Being My Father’s Daughter

“Want to go to the bookstore, Heather?”

Growing up, it was a question that only my father could ever ask me, though truthfully speaking, he could have asked me to go anywhere with him and I would have immediately been on board. “YES!!” My unofficial uniform of the 1990s, LA Gear sneakers and a windbreaker, would be on within minutes and then I’d be standing by the back door of our house ecstatic to go on the journey.

Saturday mornings back then meant going out with my Dad to our favorite bookstore together. He would drive us there in his convertible with the top down and my favorite cassette blaring to a deafening point: Eurythmics’ Greatest Hits. I knew all of the lyrics by heart and so did he. Together, we would sing every song out loud as the wind whipped my hair so badly around it’d look like a bird’s nest by the time we arrived in the parking lot. But this did not matter to my father who often proclaimed me to be his “VLG” which stood for “Very Lovely Girl”, a phrase he still continues to use today.

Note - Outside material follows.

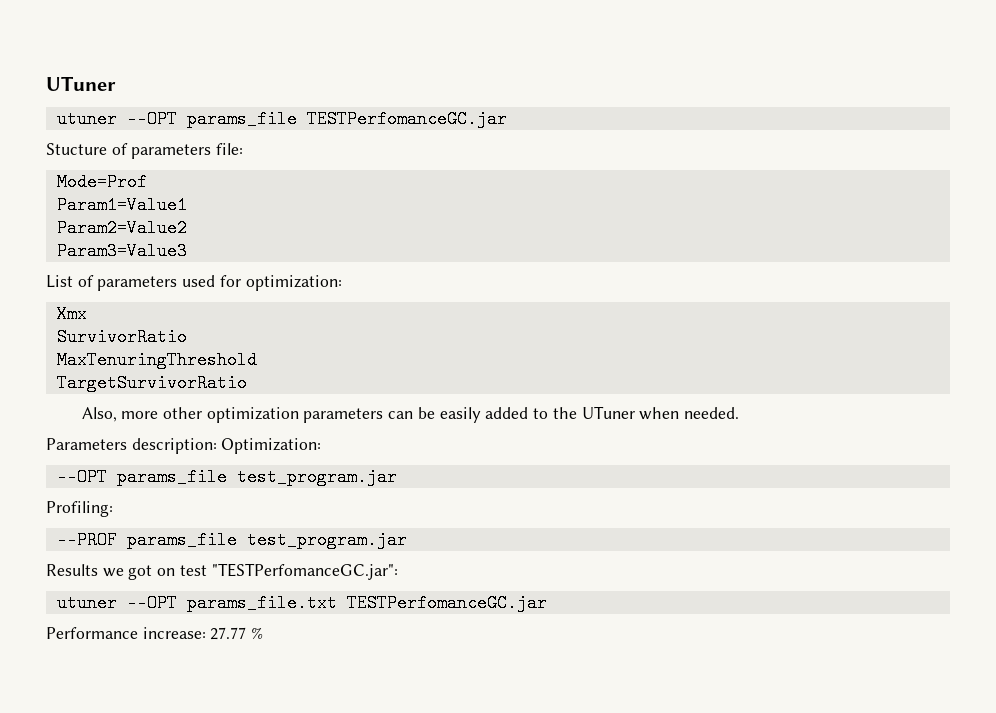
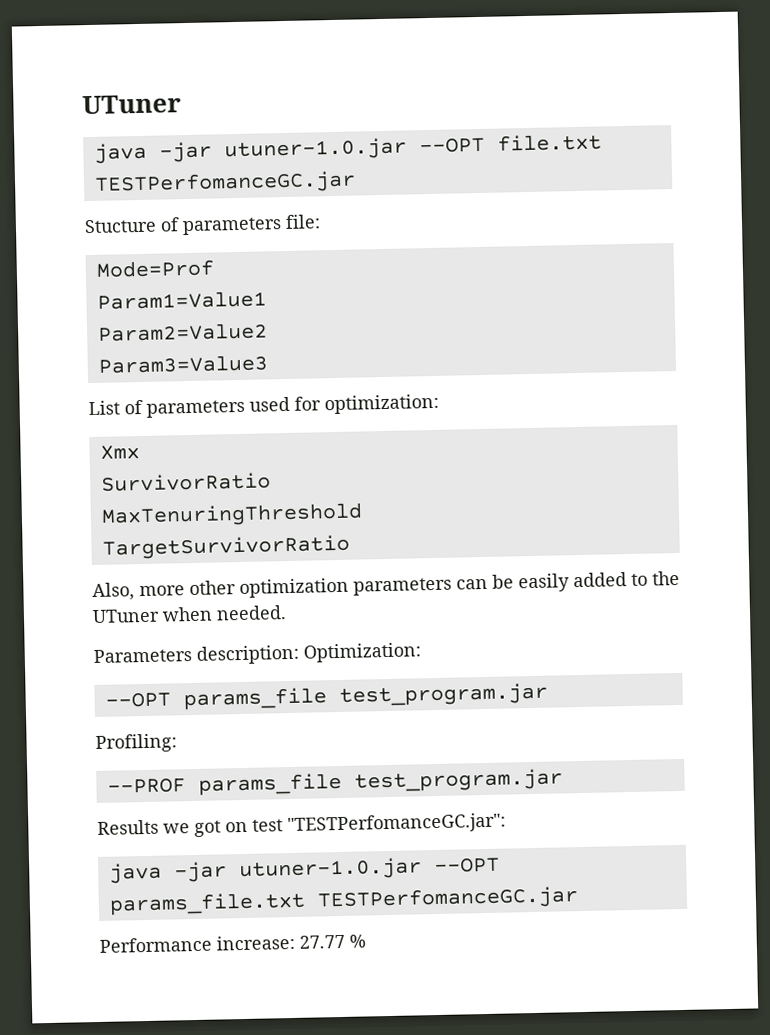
- utuner --OPT params_file TESTPerfomanceGC.jar
+ java -jar utuner-1.0.jar --OPT file.txt TESTPerfomanceGC.jar
- utuner --OPT params_file.txt TESTPerfomanceGC.jar
+ java -jar utuner-1.0.jar --OPT params_file.txt TESTPerfomanceGC.jar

We’d sit at the bookstore for hours, reading blissfully into the later hours of the afternoon and sometimes the late evening. Nobody ever understood the importance of books in my family like my Dad. He would feed my need to read and leave me alone to drift off into these other worlds that only books could provide. He knew a lot of things about me like that.

My father is a self-professed “man for all seasons” who in so many ways is larger than life to me. He has lived lives that I don’t know much about. He has a law degree, but has such a passion for topics outside of law that he could have easily been a political commentator on Meet the Press, a writer for Saturday Night Live or had a hand in working with luxury real estate. When he was my age, he had lived in Paris, Amsterdam and Germany. Hands down, he has one of the funniest senses of humor I know and loves to try out his jokes on me – “the audience”, as I am also affectionately known – as because I laugh at just about everything he says. He listen to any kind of music genre once and loves traveling and exploring the land of a city on foot.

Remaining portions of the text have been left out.